(SOURCE MATERIAL begins)

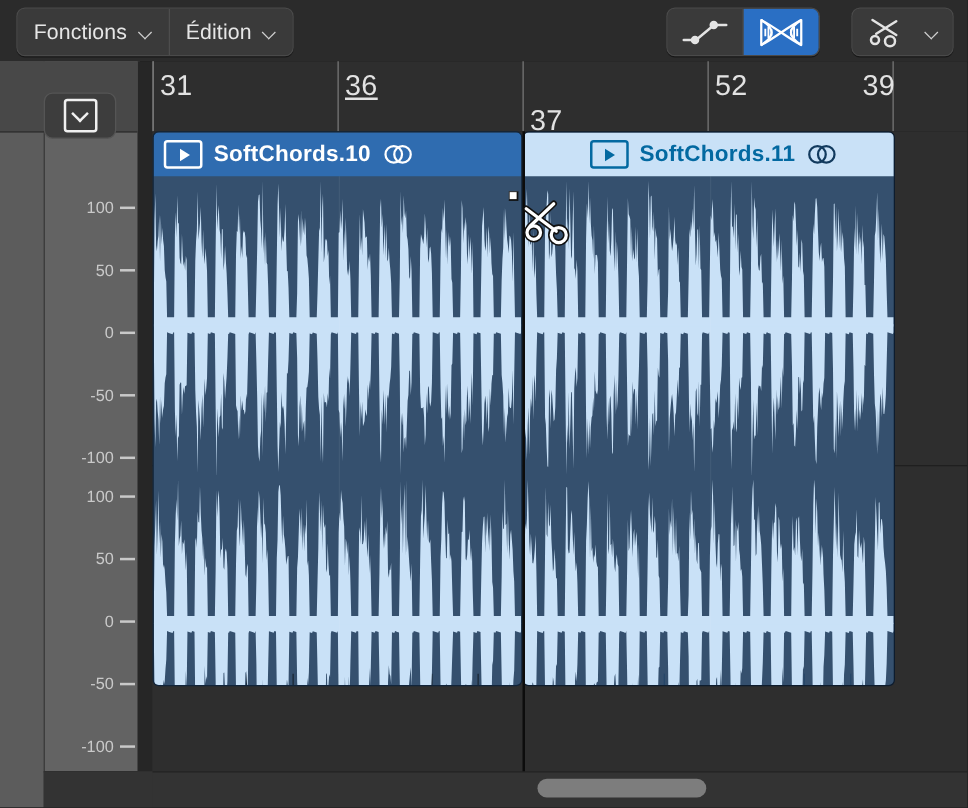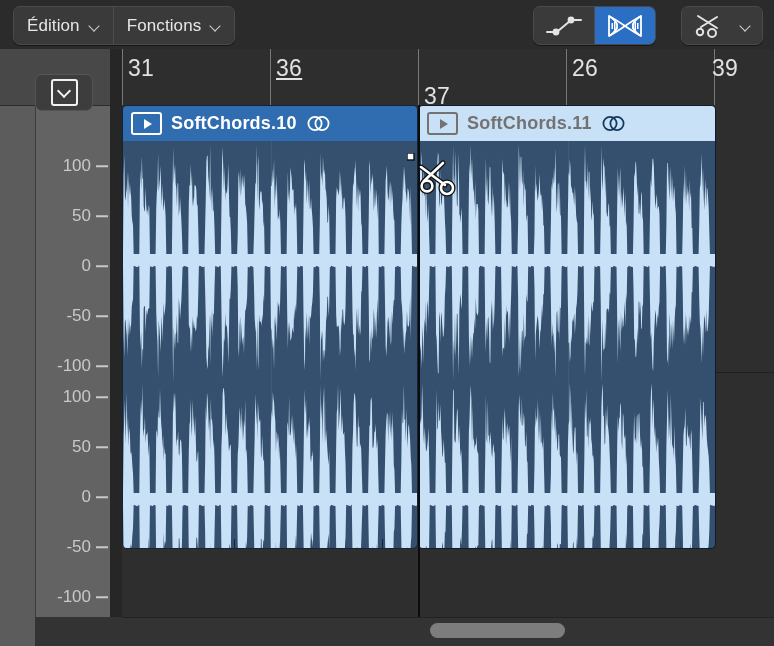--- a/index.html
+++ b/index.html
@@ -109,11 +109,11 @@
 
     <div class="seg-group" id="menu-group">
       <div class="seg-btn">
+        <span>Fonctions</span>
+        <span class="chev"></span>
+      </div>
+      <div class="seg-btn">
         <span>Édition</span>
-        <span class="chev"></span>
-      </div>
-      <div class="seg-btn">
-        <span>Fonctions</span>
         <span class="chev"></span>
       </div>
     </div>

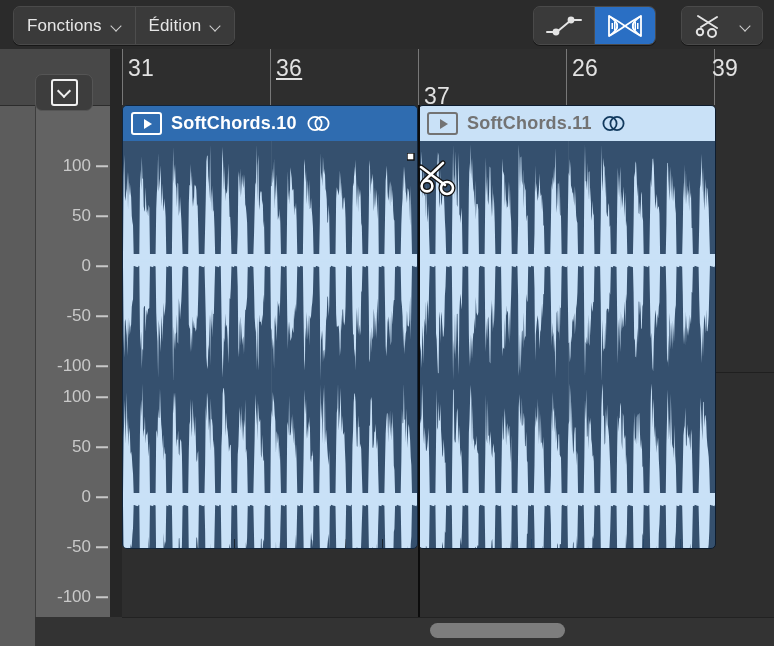--- a/index.html
+++ b/index.html
@@ -199,7 +199,7 @@
       <div class="bar-line" style="left: 296px;"></div>
       <div class="bar-num" style="left: 302px; margin-top: 28px;">37</div>
       <div class="bar-line" style="left: 444px;"></div>
-      <div class="bar-num" style="left: 450px;">26</div>
+      <div class="bar-num" style="left: 450px;">52</div>
       <div class="bar-line" style="left: 592px;"></div>
       <div class="bar-num" style="left: 590px; text-align: right;">39</div>
     </div>

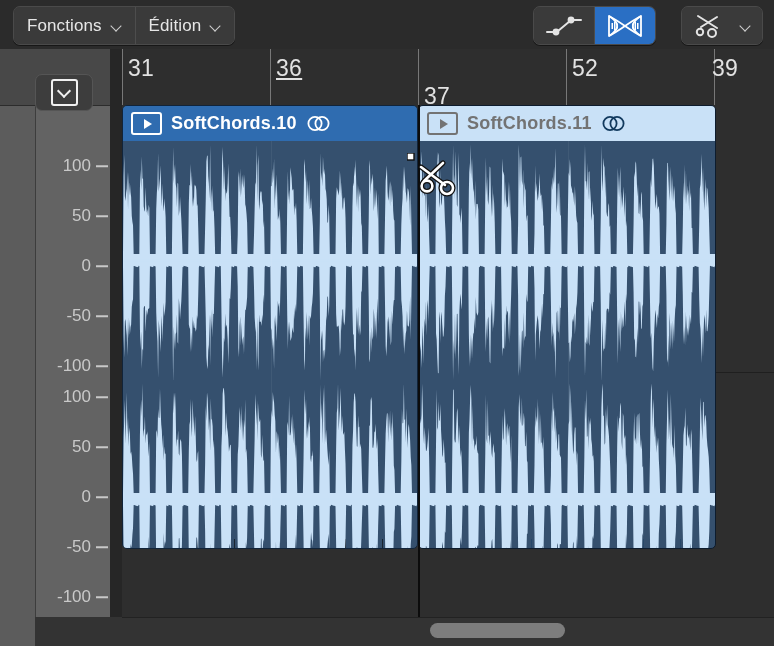--- a/index.html
+++ b/index.html
@@ -201,7 +201,7 @@
       <div class="bar-line" style="left: 444px;"></div>
       <div class="bar-num" style="left: 450px;">52</div>
       <div class="bar-line" style="left: 592px;"></div>
-      <div class="bar-num" style="left: 590px; text-align: right;">39</div>
+      <div class="bar-num" style="left: 568px; text-align: right;">39</div>
     </div>
 
   <div id="track-area">

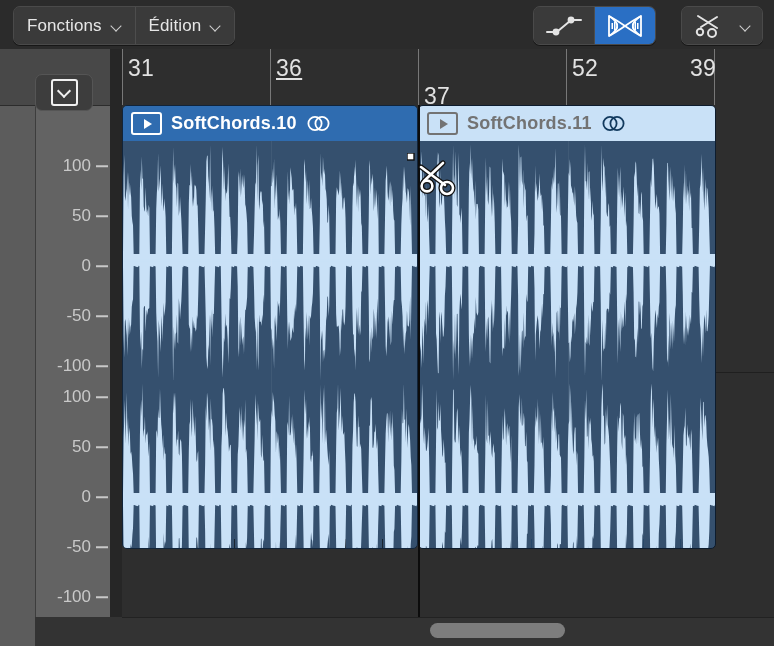--- a/index.html
+++ b/index.html
@@ -75,7 +75,7 @@
       border-left:8px solid currentColor;border-top:5px solid transparent;
       border-bottom:5px solid transparent;}
   #region-0 .region-head,#region-0 .play-badge{color:#ffffff;}
-  #region-1 .region-head,#region-1 .play-badge{color:#737373;}
+  #region-1 .region-head,#region-1 .play-badge{color:#0369a1;justify-content:center;}
   .region-name{font-size:18px;font-weight:bold;letter-spacing:.2px;white-space:nowrap;}
   .stereo-ico{flex:none;}
   .beat-tick{position:absolute;bottom:0;width:1px;height:9px;background:rgba(0,0,0,.55);}

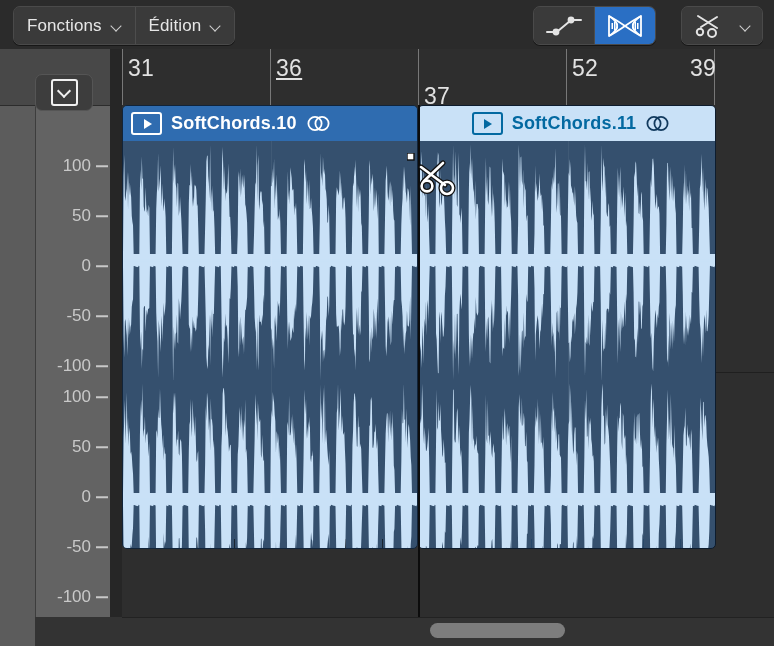--- a/index.html
+++ b/index.html
@@ -44,7 +44,7 @@
       border-right:2px solid #f0f0f0;border-bottom:2px solid #f0f0f0;transform:rotate(45deg);}
   #gap-col{position:absolute;left:110px;top:49px;width:12px;height:568px;background:#262626;}
 
-  .scale-label{position:absolute;right:20px;color:#c9c9c9;font-size:17px;
+  .scale-label{position:absolute;right:20px;color:#c9c9c9;font-size:13px;
                text-align:right;transform:translateY(-50%);white-space:nowrap;}
   .scale-tick{position:absolute;right:3px;width:12px;height:1.5px;background:#c9c9c9;
               transform:translateY(-50%);}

(SOURCE MATERIAL ends)

Return the material above exactly; the images stay out.

▶ RESPONSE TO THIS EXERCISE:
--- a/index.html
+++ b/index.html
@@ -109,11 +109,11 @@
 
     <div class="seg-group" id="menu-group">
       <div class="seg-btn">
+        <span>Fonctions</span>
+        <span class="chev"></span>
+      </div>
+      <div class="seg-btn">
         <span>Édition</span>
-        <span class="chev"></span>
-      </div>
-      <div class="seg-btn">
-        <span>Fonctions</span>
         <span class="chev"></span>
       </div>
     </div>

--- a/index.html
+++ b/index.html
@@ -199,7 +199,7 @@
       <div class="bar-line" style="left: 296px;"></div>
       <div class="bar-num" style="left: 302px; margin-top: 28px;">37</div>
       <div class="bar-line" style="left: 444px;"></div>
-      <div class="bar-num" style="left: 450px;">26</div>
+      <div class="bar-num" style="left: 450px;">52</div>
       <div class="bar-line" style="left: 592px;"></div>
       <div class="bar-num" style="left: 590px; text-align: right;">39</div>
     </div>

--- a/index.html
+++ b/index.html
@@ -201,7 +201,7 @@
       <div class="bar-line" style="left: 444px;"></div>
       <div class="bar-num" style="left: 450px;">52</div>
       <div class="bar-line" style="left: 592px;"></div>
-      <div class="bar-num" style="left: 590px; text-align: right;">39</div>
+      <div class="bar-num" style="left: 568px; text-align: right;">39</div>
     </div>
 
   <div id="track-area">

--- a/index.html
+++ b/index.html
@@ -75,7 +75,7 @@
       border-left:8px solid currentColor;border-top:5px solid transparent;
       border-bottom:5px solid transparent;}
   #region-0 .region-head,#region-0 .play-badge{color:#ffffff;}
-  #region-1 .region-head,#region-1 .play-badge{color:#737373;}
+  #region-1 .region-head,#region-1 .play-badge{color:#0369a1;justify-content:center;}
   .region-name{font-size:18px;font-weight:bold;letter-spacing:.2px;white-space:nowrap;}
   .stereo-ico{flex:none;}
   .beat-tick{position:absolute;bottom:0;width:1px;height:9px;background:rgba(0,0,0,.55);}

--- a/index.html
+++ b/index.html
@@ -44,7 +44,7 @@
       border-right:2px solid #f0f0f0;border-bottom:2px solid #f0f0f0;transform:rotate(45deg);}
   #gap-col{position:absolute;left:110px;top:49px;width:12px;height:568px;background:#262626;}
 
-  .scale-label{position:absolute;right:20px;color:#c9c9c9;font-size:17px;
+  .scale-label{position:absolute;right:20px;color:#c9c9c9;font-size:13px;
                text-align:right;transform:translateY(-50%);white-space:nowrap;}
   .scale-tick{position:absolute;right:3px;width:12px;height:1.5px;background:#c9c9c9;
               transform:translateY(-50%);}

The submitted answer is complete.